#### [Before-and-after change records]
★ ★ ★ ★ ★

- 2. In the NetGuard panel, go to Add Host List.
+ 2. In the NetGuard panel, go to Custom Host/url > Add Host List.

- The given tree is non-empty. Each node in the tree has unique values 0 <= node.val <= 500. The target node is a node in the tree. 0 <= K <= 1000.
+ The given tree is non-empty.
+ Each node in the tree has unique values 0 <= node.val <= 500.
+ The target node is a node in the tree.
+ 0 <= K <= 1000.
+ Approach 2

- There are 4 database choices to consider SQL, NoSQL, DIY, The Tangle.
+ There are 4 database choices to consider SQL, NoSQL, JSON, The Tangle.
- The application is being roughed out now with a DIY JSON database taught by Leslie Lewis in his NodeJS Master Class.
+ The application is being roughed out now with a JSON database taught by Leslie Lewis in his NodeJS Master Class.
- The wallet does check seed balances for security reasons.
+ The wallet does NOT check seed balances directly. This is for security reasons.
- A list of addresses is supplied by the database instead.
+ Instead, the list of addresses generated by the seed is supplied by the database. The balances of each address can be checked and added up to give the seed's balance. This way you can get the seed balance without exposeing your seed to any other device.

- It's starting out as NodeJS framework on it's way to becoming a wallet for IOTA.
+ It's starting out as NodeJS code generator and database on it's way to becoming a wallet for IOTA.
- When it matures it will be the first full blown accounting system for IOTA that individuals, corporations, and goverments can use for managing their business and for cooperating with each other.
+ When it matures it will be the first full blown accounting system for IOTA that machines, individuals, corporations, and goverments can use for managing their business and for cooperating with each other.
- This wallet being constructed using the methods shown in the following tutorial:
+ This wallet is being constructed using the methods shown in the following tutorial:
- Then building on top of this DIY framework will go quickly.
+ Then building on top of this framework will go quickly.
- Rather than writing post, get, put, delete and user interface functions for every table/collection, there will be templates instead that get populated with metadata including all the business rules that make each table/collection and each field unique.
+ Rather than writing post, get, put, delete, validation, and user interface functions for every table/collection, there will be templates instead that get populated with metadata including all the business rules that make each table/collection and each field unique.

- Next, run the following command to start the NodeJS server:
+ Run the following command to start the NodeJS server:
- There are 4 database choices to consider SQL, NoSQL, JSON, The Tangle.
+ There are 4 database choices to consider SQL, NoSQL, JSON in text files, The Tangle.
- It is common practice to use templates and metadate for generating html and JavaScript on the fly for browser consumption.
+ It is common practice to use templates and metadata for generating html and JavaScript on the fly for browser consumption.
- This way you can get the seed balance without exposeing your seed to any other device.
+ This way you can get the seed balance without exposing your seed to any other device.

★ ★ ★ ★ ★

#### [EXERCISE DIRECTIONS]
Reproduce, character for character, only the lines of the preceding data that start at the line with "with a JSON" and end at the line with "as NodeJS code", both included.

#### [ANSWER FOR THE TASK]
+ The application is being roughed out now with a JSON database taught by Leslie Lewis in his NodeJS Master Class.
- The wallet does check seed balances for security reasons.
+ The wallet does NOT check seed balances directly. This is for security reasons.
- A list of addresses is supplied by the database instead.
+ Instead, the list of addresses generated by the seed is supplied by the database. The balances of each address can be checked and added up to give the seed's balance. This way you can get the seed balance without exposeing your seed to any other device.

- It's starting out as NodeJS framework on it's way to becoming a wallet for IOTA.
+ It's starting out as NodeJS code generator and database on it's way to becoming a wallet for IOTA.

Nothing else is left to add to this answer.